EXERCISE BRIEF: I need the lines from the one holding "<div>Client application uses</div>" to the last line of the data below repeated exactly, both included, without pictures.

EXERCISE DATA:

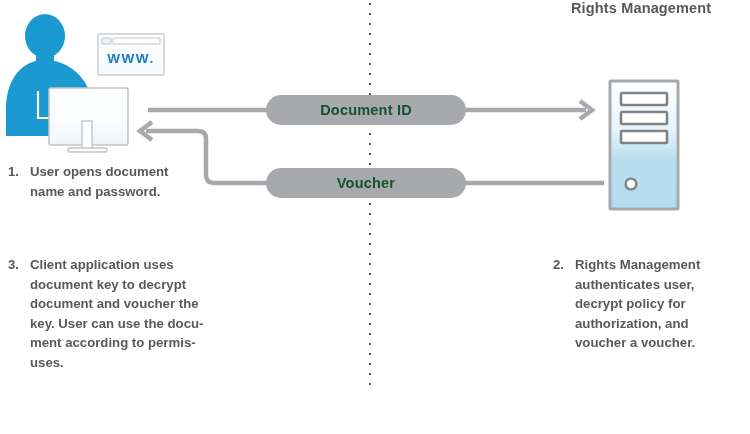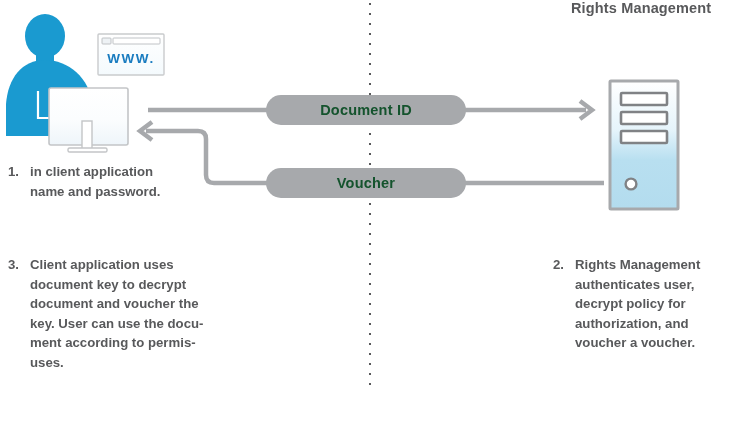--- a/index.html
+++ b/index.html
@@ -204,21 +204,21 @@
     <rect x="13" y="14" width="46" height="12" rx="1" fill="#ffffff" stroke="#808285" stroke-width="2.6"></rect>
     <rect x="13" y="33" width="46" height="12" rx="1" fill="#ffffff" stroke="#808285" stroke-width="2.6"></rect>
     <rect x="13" y="52" width="46" height="12" rx="1" fill="#ffffff" stroke="#808285" stroke-width="2.6"></rect>
 
     <circle cx="23" cy="105" r="5.4" fill="#ffffff" stroke="#808285" stroke-width="2.4"></circle>
   </svg>
 
   <div class="step step-1">
     <div class="num">1.</div>
     <div class="body">
-      <div>in client application</div>
+      <div>User opens document</div>
       <div>name and password.</div>
     </div>
   </div>
 
   <div class="step step-3">
     <div class="num">3.</div>
     <div class="body">
       <div>Client application uses</div>
       <div>document key to decrypt</div>
       <div>document and voucher the</div>

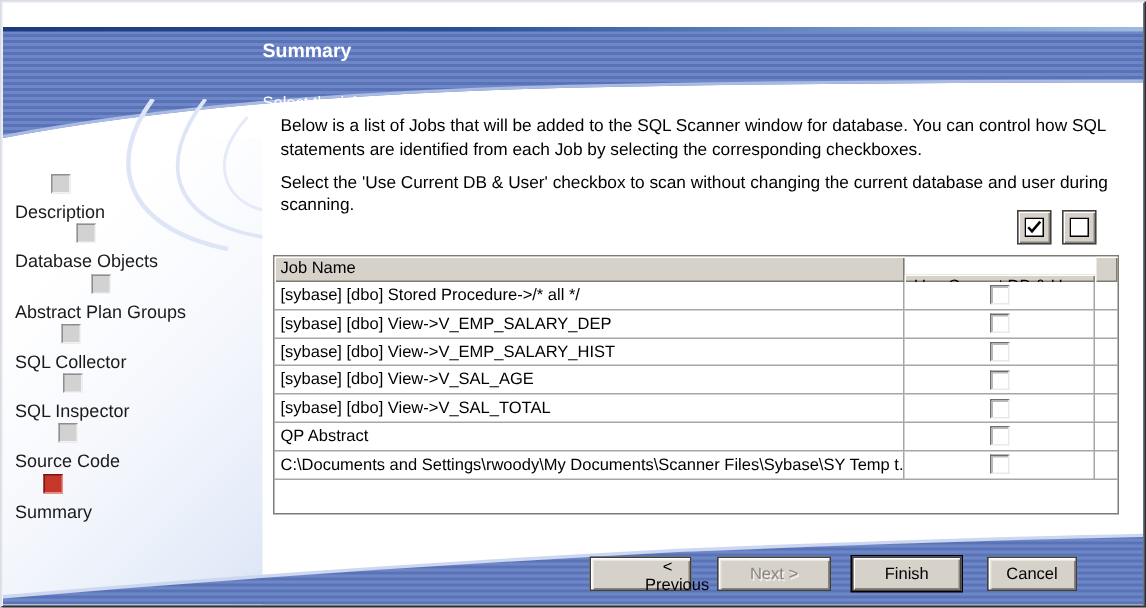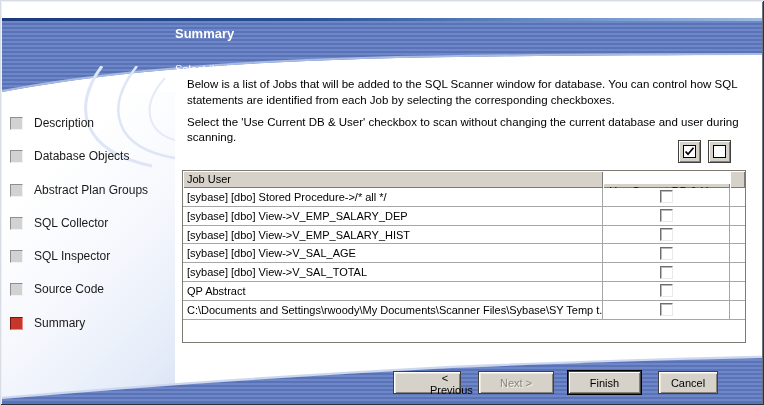--- a/index.html
+++ b/index.html
@@ -38,22 +38,23 @@
     position:absolute; left:173px; top:22px; font-size:11px; color:#fff;margin-top:20px;
   }
 
   
   .sidebar{
     position:absolute; left:2px; top:92px; width:173px; height:311px;
     background:linear-gradient(135deg,#ffffff 25%, #f6f8fd 55%, #e6edf9 85%, #dbe4f5 100%);
   }
   .sidebar .waves{ position:absolute; left:0; top:-26px; }
   .side-item{
-    position:absolute; left:8px; display:flex; align-items:center; gap:11px; height:14px;
+    position:absolute; left:8px; display:flex; align-items:center; gap:5px; height:14px;
     cursor:default;
+    flex-direction:column;
   }
   .step-sq{
     width:13px; height:13px; background:#d2d2d2; flex:0 0 auto;
     border:1px solid; border-color:#8e8e8e #f2f2f2 #f2f2f2 #8e8e8e;
   }
   .side-item.current .step-sq{
     background:#c5372b; border-color:#7e120c #e98b80 #e98b80 #7e120c;
   }
   .side-label{ font-size:12px; color:#1a1a1a; white-space:nowrap; }
 
@@ -181,21 +182,21 @@
       <path d="M2.5,6.5 L5,9.2 L10.5,2.8" fill="none" stroke="#000000" stroke-width="1.7"></path>
     </svg>
   </button>
   <button class="tool-btn desel">
     <svg width="13" height="13" viewBox="0 0 13 13">
       <rect x="0.5" y="0.5" width="12" height="12" fill="#ffffff" stroke="#000000"></rect>
     </svg>
   </button>
 
   <div class="jobs-table">
-    <div class="th">Job User</div>
+    <div class="th">Job Name</div>
     <div class="th center">Use Current DB &amp; User</div>
     <div class="th"></div>
 
     <div class="td">[sybase] [dbo] Stored Procedure-&gt;/* all */</div>
     <div class="td chk">
         <span class="cbx"></span>
       </div>
     <div class="td sp"></div>
 
     <div class="td">[sybase] [dbo] View-&gt;V_EMP_SALARY_DEP</div>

COMPLETED TASK:
       <div>Client application uses</div>
       <div>document key to decrypt</div>
       <div>document and voucher the</div>

--- a/index.html
+++ b/index.html
@@ -38,22 +38,23 @@
     position:absolute; left:173px; top:22px; font-size:11px; color:#fff;margin-top:20px;
   }
 
   
   .sidebar{
     position:absolute; left:2px; top:92px; width:173px; height:311px;
     background:linear-gradient(135deg,#ffffff 25%, #f6f8fd 55%, #e6edf9 85%, #dbe4f5 100%);
   }
   .sidebar .waves{ position:absolute; left:0; top:-26px; }
   .side-item{
-    position:absolute; left:8px; display:flex; align-items:center; gap:11px; height:14px;
+    position:absolute; left:8px; display:flex; align-items:center; gap:5px; height:14px;
     cursor:default;
+    flex-direction:column;
   }
   .step-sq{
     width:13px; height:13px; background:#d2d2d2; flex:0 0 auto;
     border:1px solid; border-color:#8e8e8e #f2f2f2 #f2f2f2 #8e8e8e;
   }
   .side-item.current .step-sq{
     background:#c5372b; border-color:#7e120c #e98b80 #e98b80 #7e120c;
   }
   .side-label{ font-size:12px; color:#1a1a1a; white-space:nowrap; }
 
@@ -181,21 +182,21 @@
       <path d="M2.5,6.5 L5,9.2 L10.5,2.8" fill="none" stroke="#000000" stroke-width="1.7"></path>
     </svg>
   </button>
   <button class="tool-btn desel">
     <svg width="13" height="13" viewBox="0 0 13 13">
       <rect x="0.5" y="0.5" width="12" height="12" fill="#ffffff" stroke="#000000"></rect>
     </svg>
   </button>
 
   <div class="jobs-table">
-    <div class="th">Job User</div>
+    <div class="th">Job Name</div>
     <div class="th center">Use Current DB &amp; User</div>
     <div class="th"></div>
 
     <div class="td">[sybase] [dbo] Stored Procedure-&gt;/* all */</div>
     <div class="td chk">
         <span class="cbx"></span>
       </div>
     <div class="td sp"></div>
 
     <div class="td">[sybase] [dbo] View-&gt;V_EMP_SALARY_DEP</div>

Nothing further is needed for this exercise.